• TASK ITEM: What is wanted is every line below from the one with "12px -> 16px;" up to and including the one with "Drive Letter and", retyped exactly, pictures excluded, nothing else.

• GIVEN INFORMATION:
+++

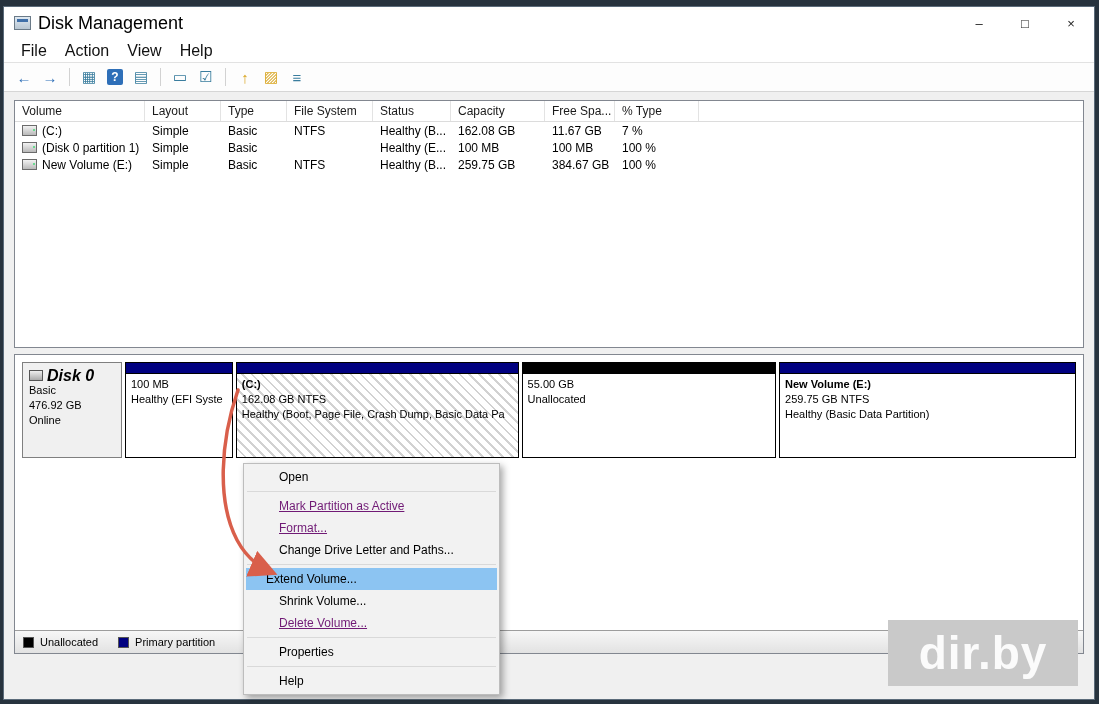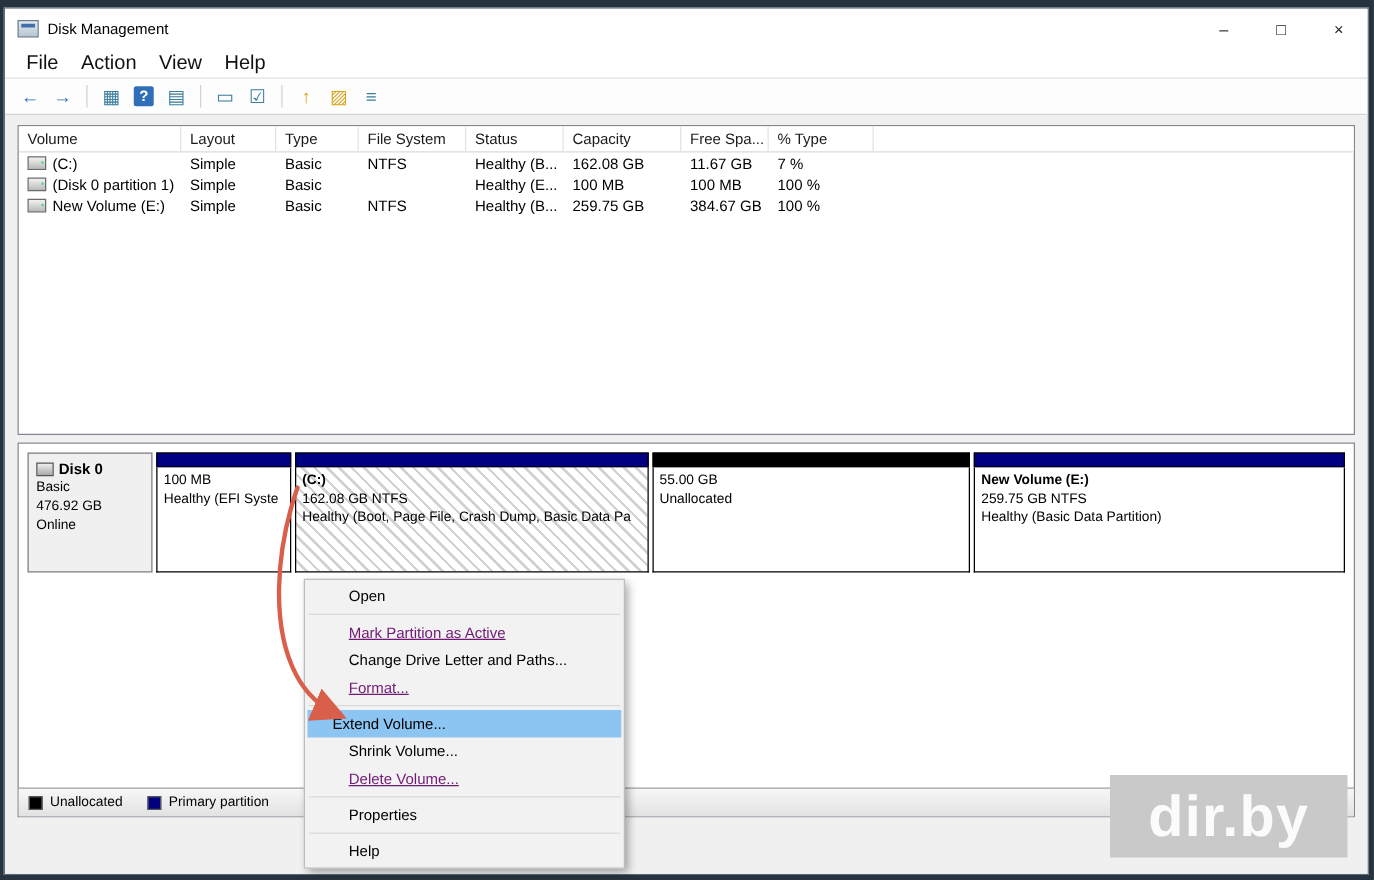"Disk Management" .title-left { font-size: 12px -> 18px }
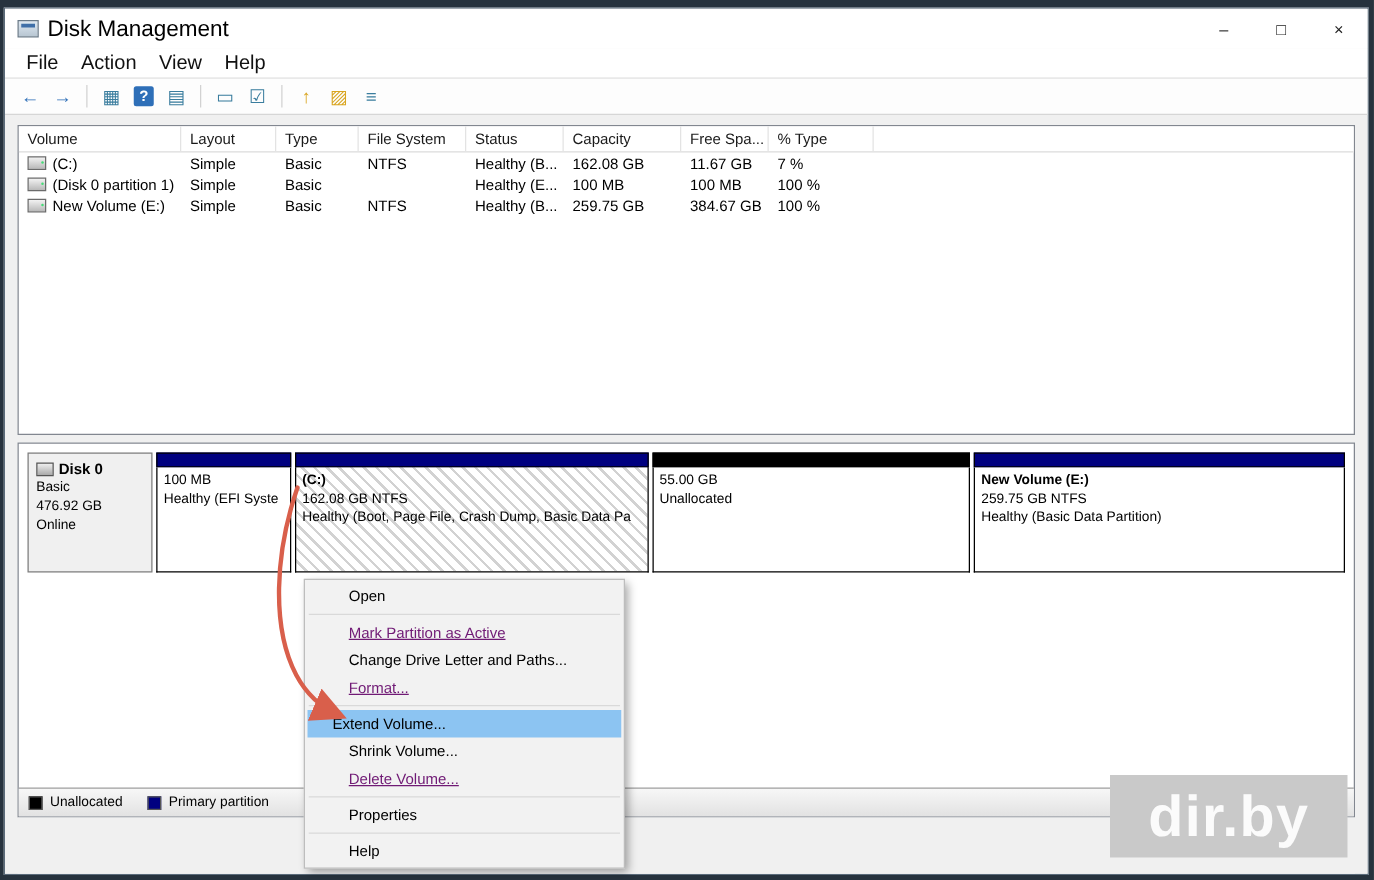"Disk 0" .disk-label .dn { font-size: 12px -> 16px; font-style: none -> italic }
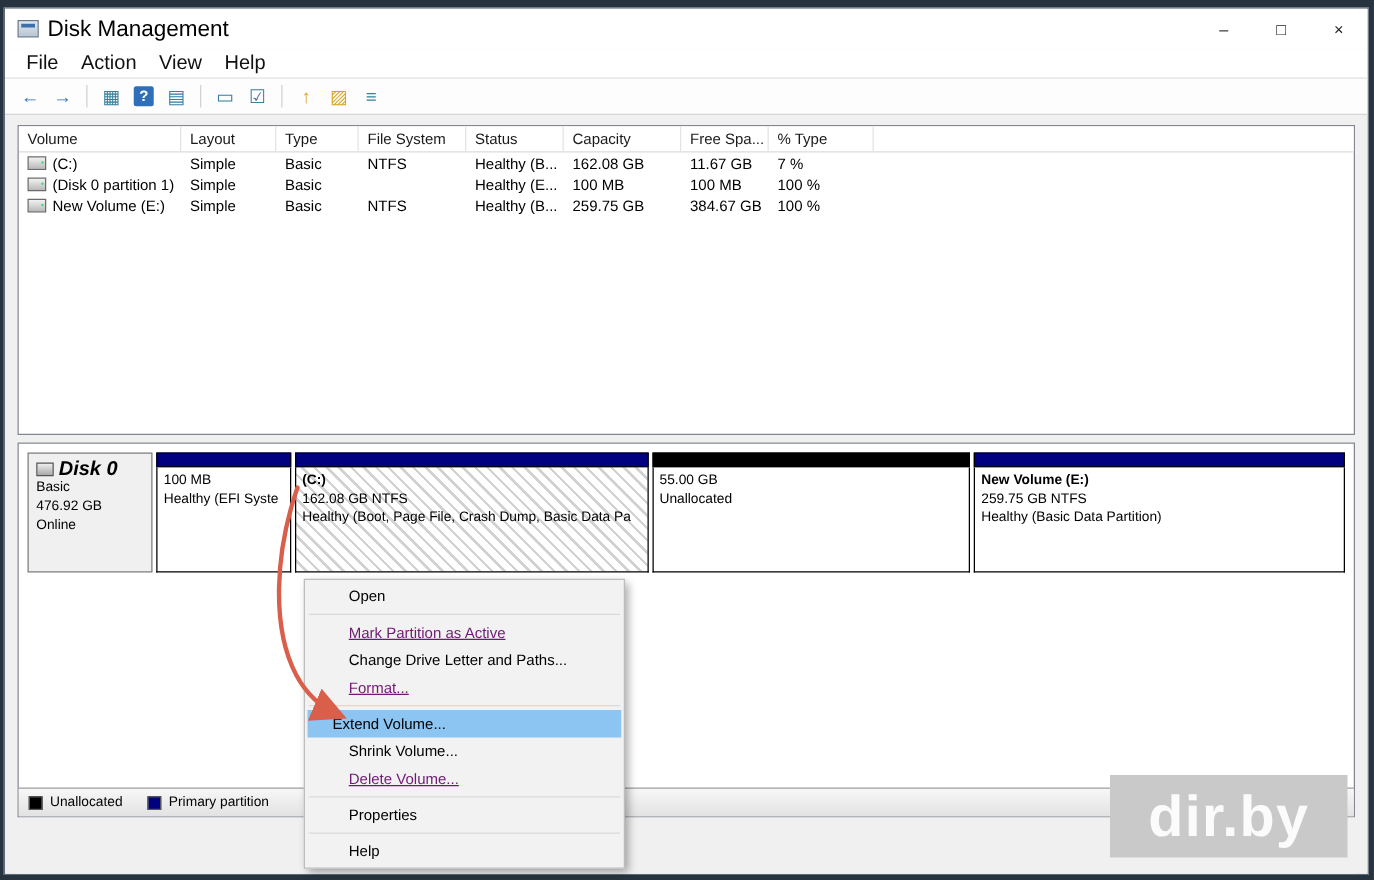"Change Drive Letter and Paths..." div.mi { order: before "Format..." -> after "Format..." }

+++

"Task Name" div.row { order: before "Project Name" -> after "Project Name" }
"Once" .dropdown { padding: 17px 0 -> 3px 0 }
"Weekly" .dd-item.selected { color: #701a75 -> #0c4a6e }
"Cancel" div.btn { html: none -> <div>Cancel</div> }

+++

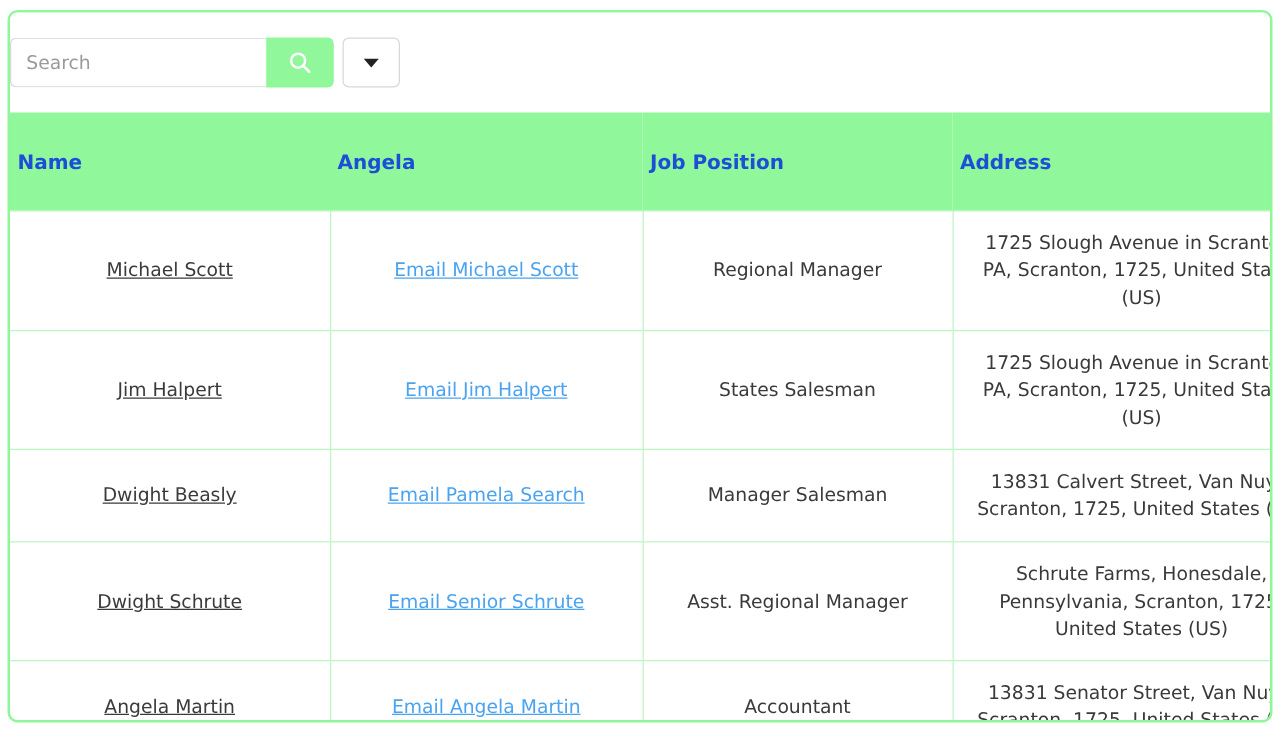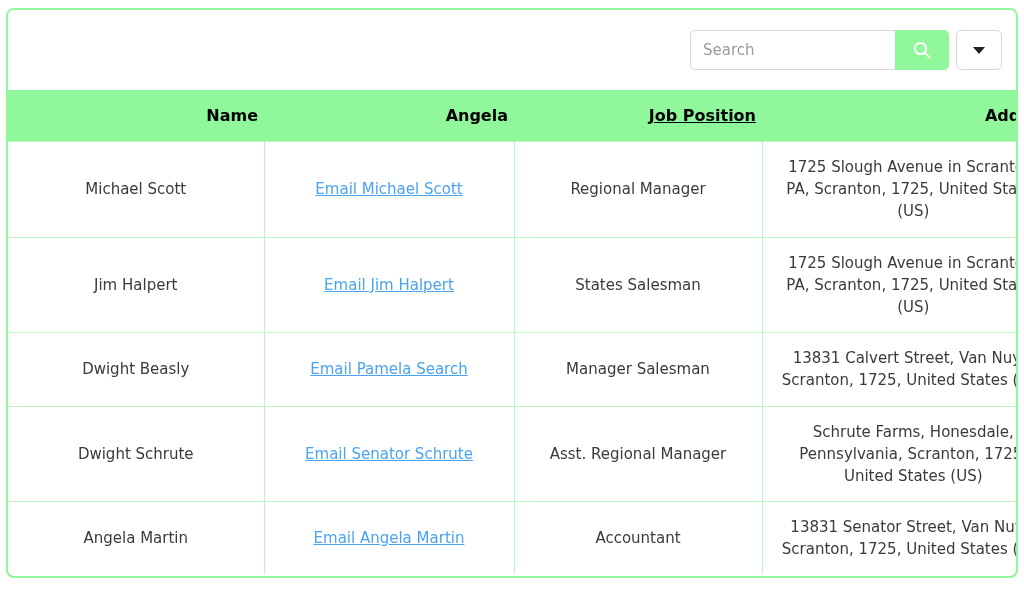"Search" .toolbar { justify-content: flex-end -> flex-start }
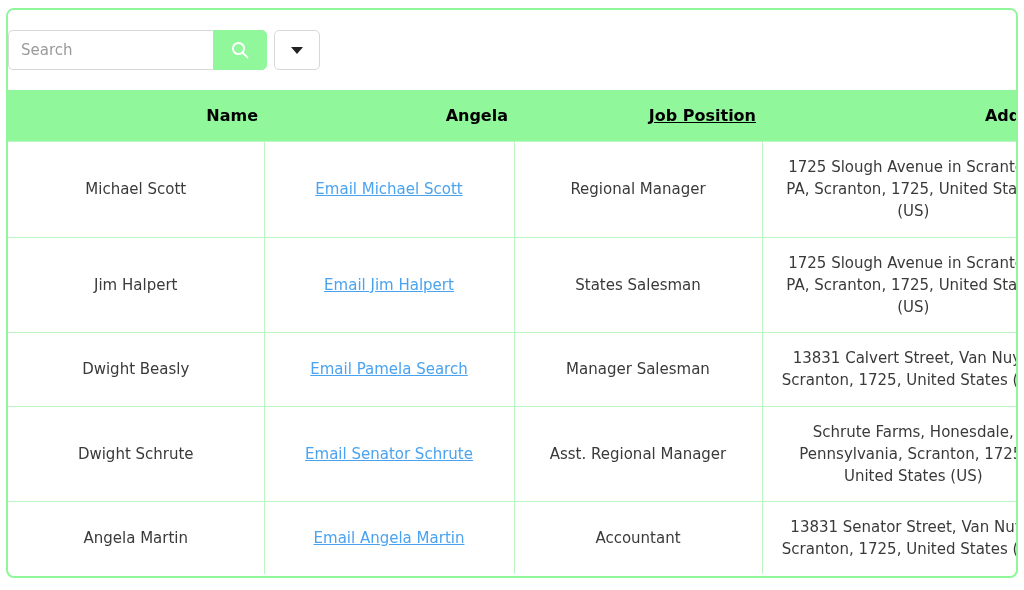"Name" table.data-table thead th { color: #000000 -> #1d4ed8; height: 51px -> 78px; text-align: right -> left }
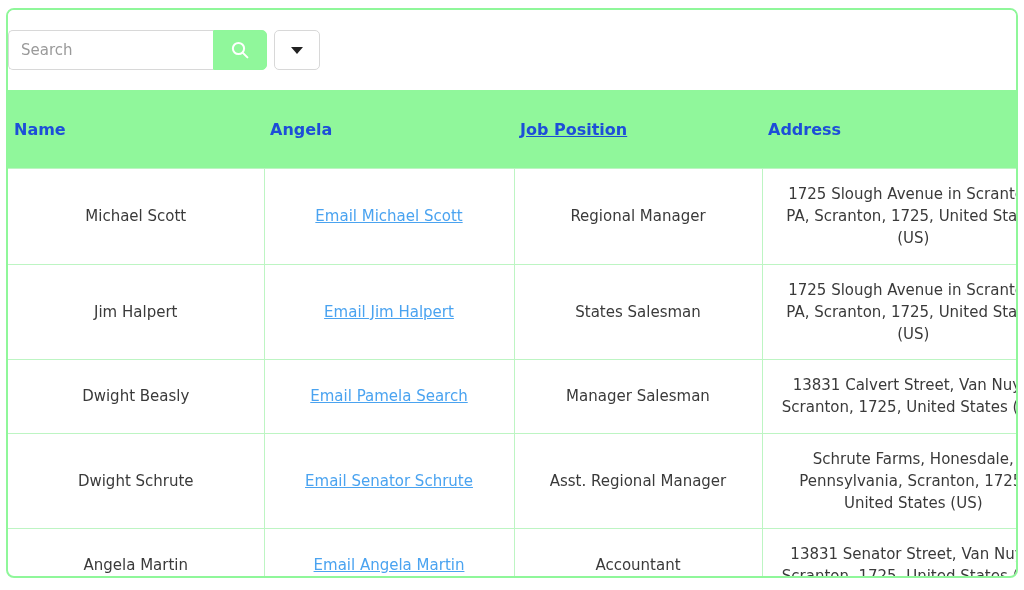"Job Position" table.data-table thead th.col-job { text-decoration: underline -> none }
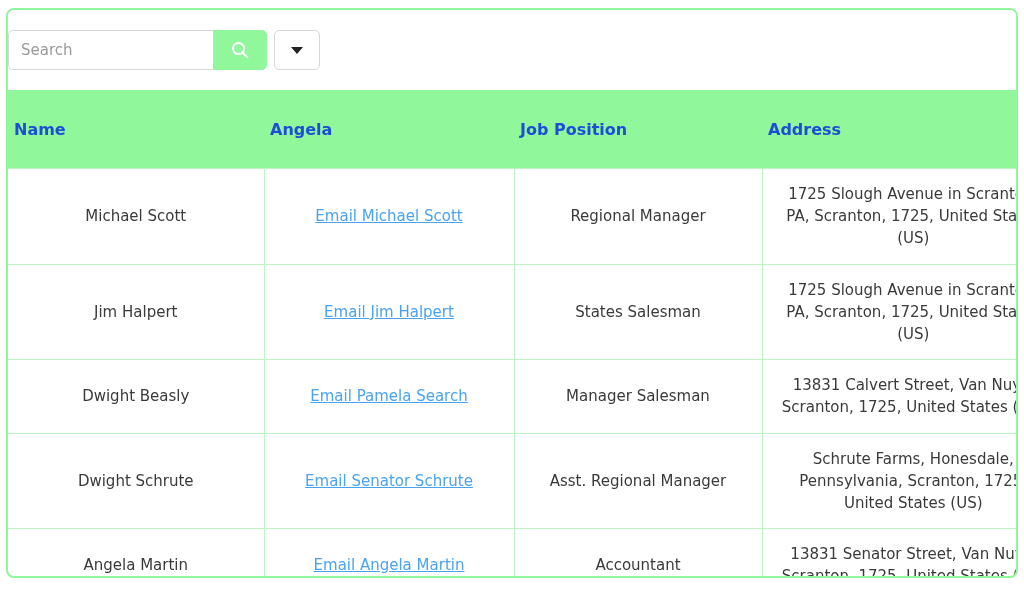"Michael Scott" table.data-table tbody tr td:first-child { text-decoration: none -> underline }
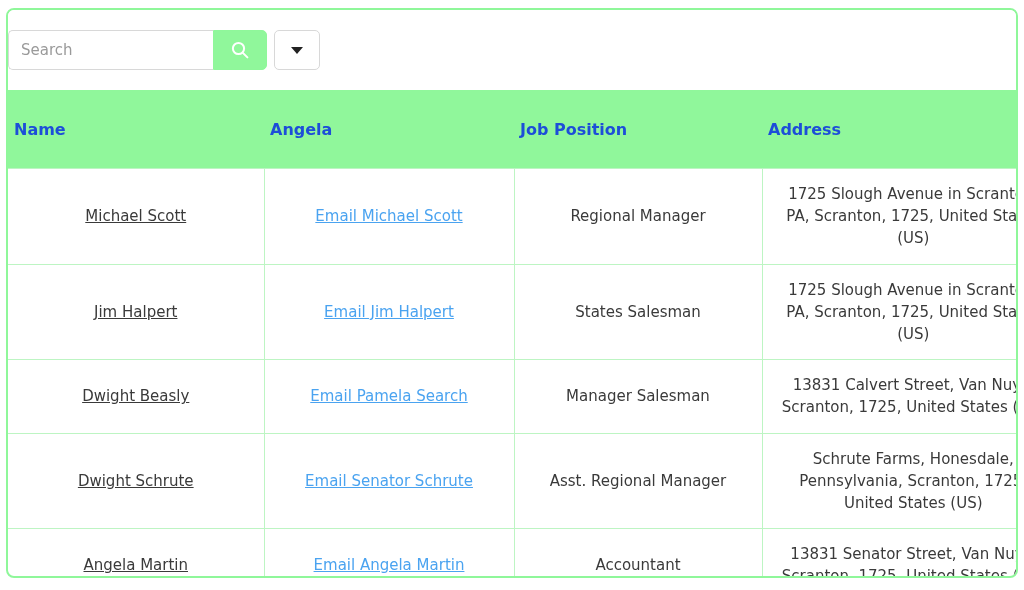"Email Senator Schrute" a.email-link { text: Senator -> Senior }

+++

• TASK ANSWER:
"Disk 0" .disk-label .dn { font-size: 12px -> 16px; font-style: none -> italic }
"Change Drive Letter and Paths..." div.mi { order: before "Format..." -> after "Format..." }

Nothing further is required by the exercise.